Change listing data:
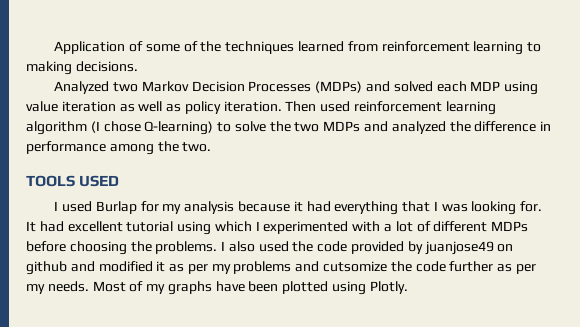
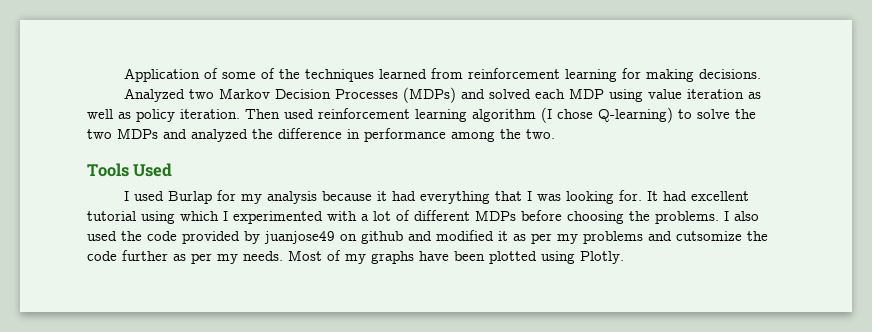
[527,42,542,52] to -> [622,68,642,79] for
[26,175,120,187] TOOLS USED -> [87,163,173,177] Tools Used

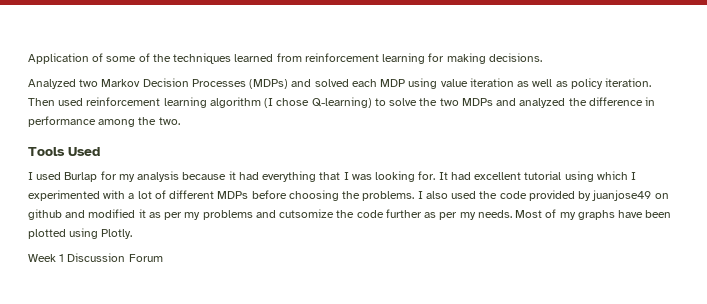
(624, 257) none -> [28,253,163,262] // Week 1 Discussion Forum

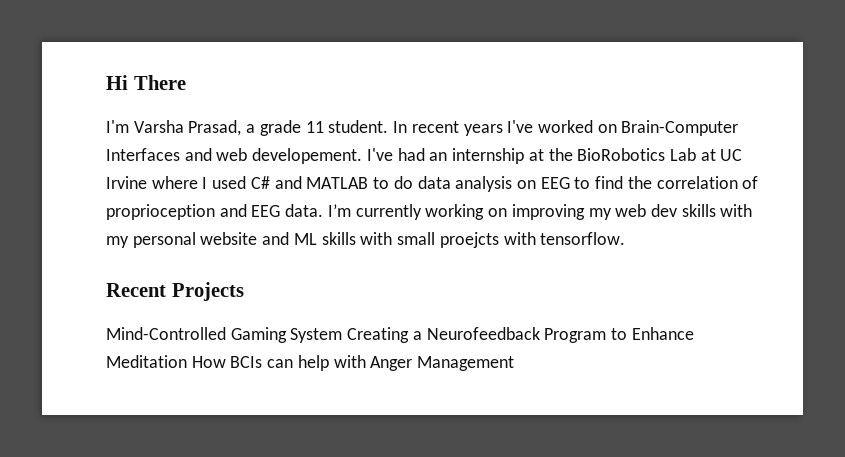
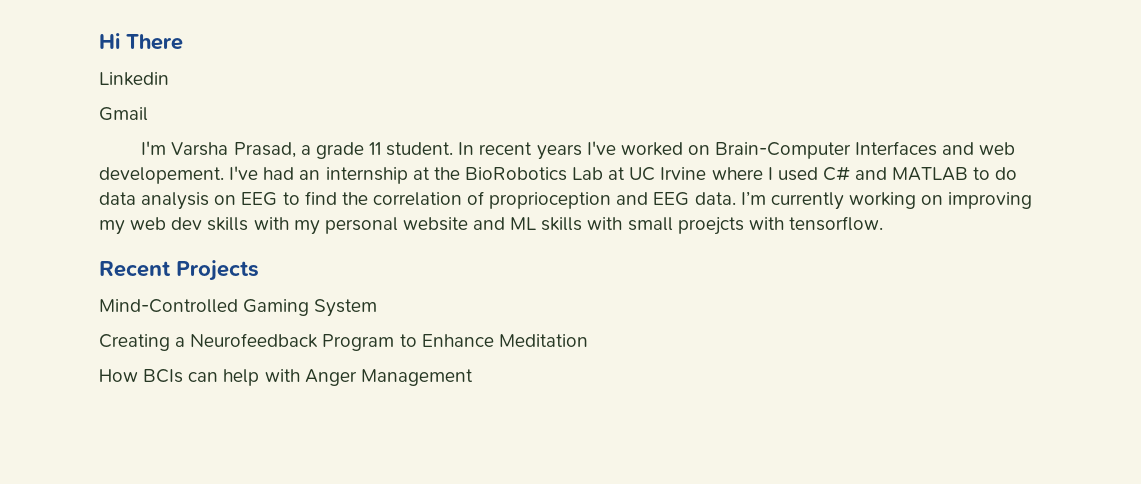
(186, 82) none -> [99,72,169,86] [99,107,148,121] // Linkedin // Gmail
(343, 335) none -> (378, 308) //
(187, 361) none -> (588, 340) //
--
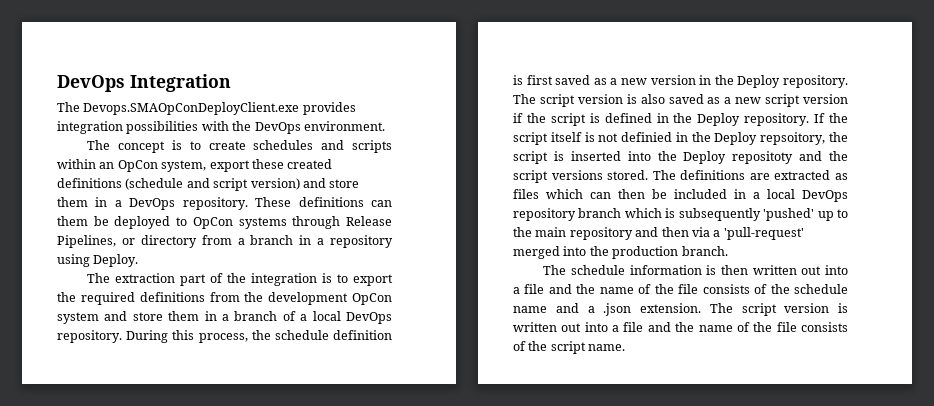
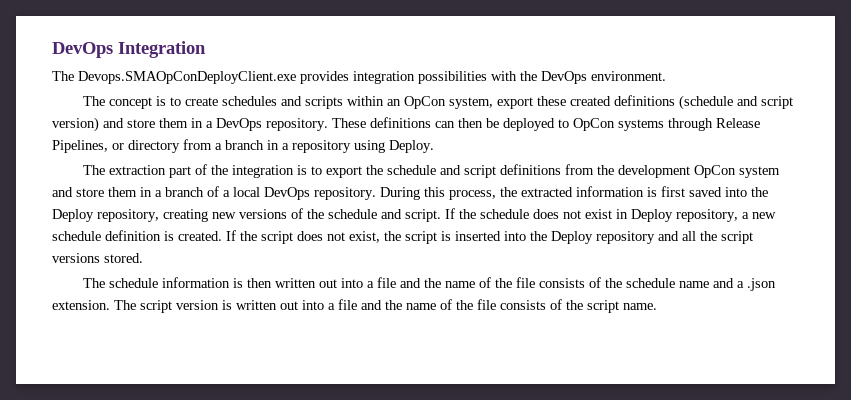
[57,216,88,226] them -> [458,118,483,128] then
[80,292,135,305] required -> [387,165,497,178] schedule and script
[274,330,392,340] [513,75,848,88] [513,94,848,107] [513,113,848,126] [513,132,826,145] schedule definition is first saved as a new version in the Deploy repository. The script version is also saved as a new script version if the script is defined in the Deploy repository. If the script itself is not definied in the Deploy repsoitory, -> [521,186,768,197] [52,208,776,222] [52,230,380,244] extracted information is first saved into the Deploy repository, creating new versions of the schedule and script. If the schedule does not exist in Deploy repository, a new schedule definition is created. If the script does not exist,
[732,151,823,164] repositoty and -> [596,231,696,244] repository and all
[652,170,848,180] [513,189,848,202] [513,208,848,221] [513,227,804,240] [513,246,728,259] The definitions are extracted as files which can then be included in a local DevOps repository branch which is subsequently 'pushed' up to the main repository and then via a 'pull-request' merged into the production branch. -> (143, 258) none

- **Exercise**: Reproduce, word for word, only the lines in the records above from the line with "[26,175,120,187] TOOLS USED" through the line with "(187, 361) none -> (588, 340) //", including both ends; omit the pictures.

- **Completed exercise**:
[26,175,120,187] TOOLS USED -> [87,163,173,177] Tools Used

(624, 257) none -> [28,253,163,262] // Week 1 Discussion Forum

(186, 82) none -> [99,72,169,86] [99,107,148,121] // Linkedin // Gmail
(343, 335) none -> (378, 308) //
(187, 361) none -> (588, 340) //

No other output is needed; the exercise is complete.